_Given records_.
┄┄┄┄┄┄┄┄┄┄

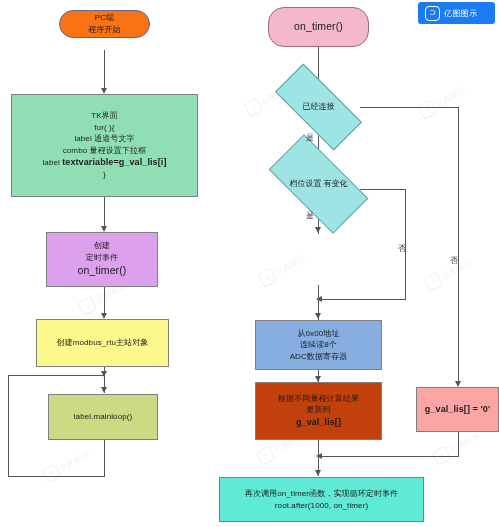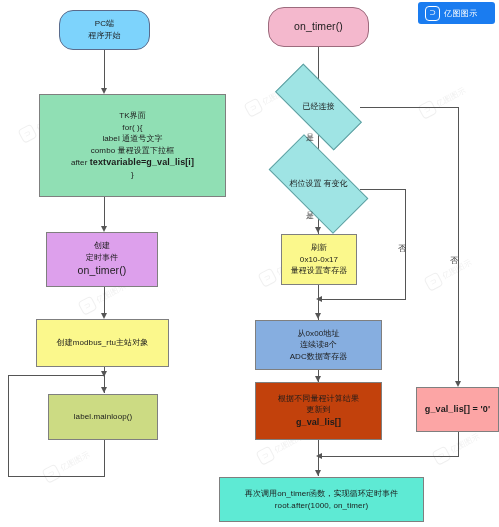--- a/index.html
+++ b/index.html
@@ -172,7 +172,7 @@
   <div class="ln-h" style="left:8px;top:375px;width:97px;"></div>
   <div class="arrow-d" style="left:101px;top:371px;"></div>
 
-  <div class="node ellipse" style="left:59px;top:10px;width:91px;height:40px;background:#7dd3fc;">
+  <div class="node ellipse" style="left:59px;top:10px;width:91px;height:28px;background:#f97316;">
     <span class="ln">PC端</span>
     <span class="ln">程序开始</span>
   </div>

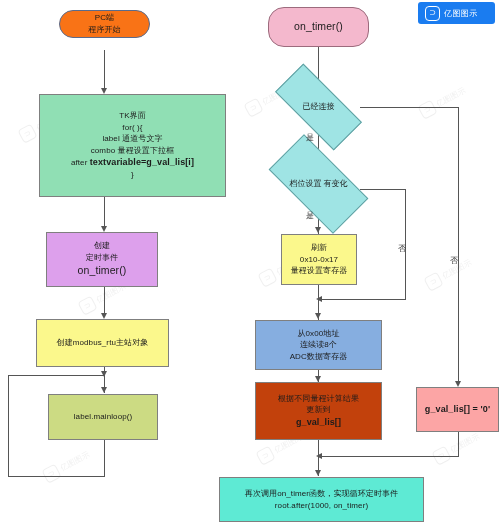--- a/index.html
+++ b/index.html
@@ -177,7 +177,7 @@
     <span class="ln">程序开始</span>
   </div>
 
-  <div class="node rect" style="left:11px;top:94px;width:187px;height:103px;background:#90dfb4;margin-left:28px;">
+  <div class="node rect" style="left:11px;top:94px;width:187px;height:103px;background:#90dfb4;">
     <span class="ln">TK界面</span>
     <span class="ln">for( ){</span>
     <span class="ln">label 通道号文字</span>

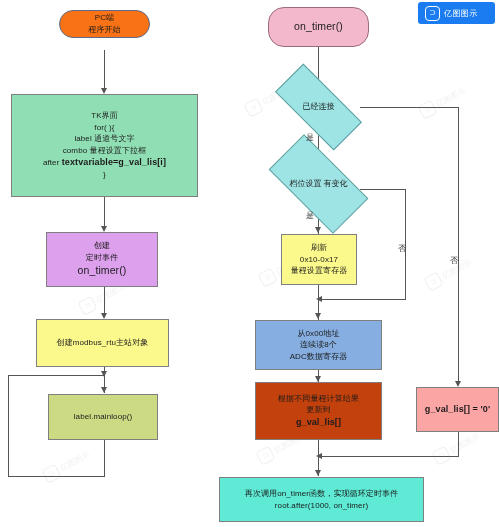--- a/index.html
+++ b/index.html
@@ -182,7 +182,7 @@
     <span class="ln">for( ){</span>
     <span class="ln">label 通道号文字</span>
     <span class="ln">combo 量程设置下拉框</span>
-    <span class="ln"><span>after </span><span class="bold">textvariable=g_val_lis[i]</span></span>
+    <span class="ln"><span>label </span><span class="bold">textvariable=g_val_lis[i]</span></span>
     <span class="ln">}</span>
   </div>
 

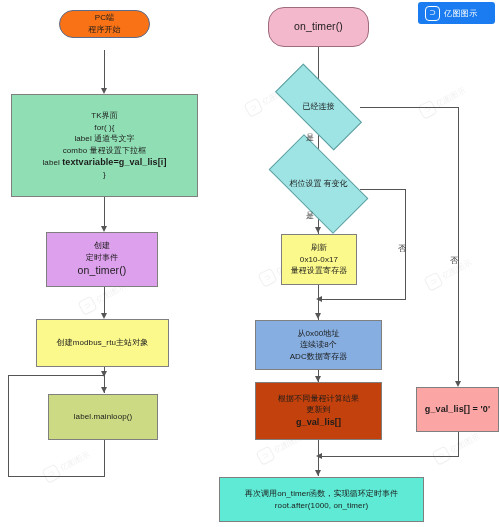--- a/index.html
+++ b/index.html
@@ -254,11 +254,6 @@
     </span>
   </div>
 
-  <div class="node rect" style="left:281px;top:234px;width:76px;height:51px;background:#fbf88c;">
-    <span class="ln">刷新</span>
-    <span class="ln">0x10-0x17</span>
-    <span class="ln">量程设置寄存器</span>
-  </div>
 
   <div class="node rect" style="left:255px;top:320px;width:127px;height:50px;background:#86aee0;">
     <span class="ln">从0x00地址</span>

┄┄┄┄┄┄┄┄┄┄

_Task_.
Every entry, word for word: repeat it, but skip the images.

_Solution to this exercise_.
--- a/index.html
+++ b/index.html
@@ -172,7 +172,7 @@
   <div class="ln-h" style="left:8px;top:375px;width:97px;"></div>
   <div class="arrow-d" style="left:101px;top:371px;"></div>
 
-  <div class="node ellipse" style="left:59px;top:10px;width:91px;height:40px;background:#7dd3fc;">
+  <div class="node ellipse" style="left:59px;top:10px;width:91px;height:28px;background:#f97316;">
     <span class="ln">PC端</span>
     <span class="ln">程序开始</span>
   </div>

--- a/index.html
+++ b/index.html
@@ -177,7 +177,7 @@
     <span class="ln">程序开始</span>
   </div>
 
-  <div class="node rect" style="left:11px;top:94px;width:187px;height:103px;background:#90dfb4;margin-left:28px;">
+  <div class="node rect" style="left:11px;top:94px;width:187px;height:103px;background:#90dfb4;">
     <span class="ln">TK界面</span>
     <span class="ln">for( ){</span>
     <span class="ln">label 通道号文字</span>

--- a/index.html
+++ b/index.html
@@ -182,7 +182,7 @@
     <span class="ln">for( ){</span>
     <span class="ln">label 通道号文字</span>
     <span class="ln">combo 量程设置下拉框</span>
-    <span class="ln"><span>after </span><span class="bold">textvariable=g_val_lis[i]</span></span>
+    <span class="ln"><span>label </span><span class="bold">textvariable=g_val_lis[i]</span></span>
     <span class="ln">}</span>
   </div>
 

--- a/index.html
+++ b/index.html
@@ -254,11 +254,6 @@
     </span>
   </div>
 
-  <div class="node rect" style="left:281px;top:234px;width:76px;height:51px;background:#fbf88c;">
-    <span class="ln">刷新</span>
-    <span class="ln">0x10-0x17</span>
-    <span class="ln">量程设置寄存器</span>
-  </div>
 
   <div class="node rect" style="left:255px;top:320px;width:127px;height:50px;background:#86aee0;">
     <span class="ln">从0x00地址</span>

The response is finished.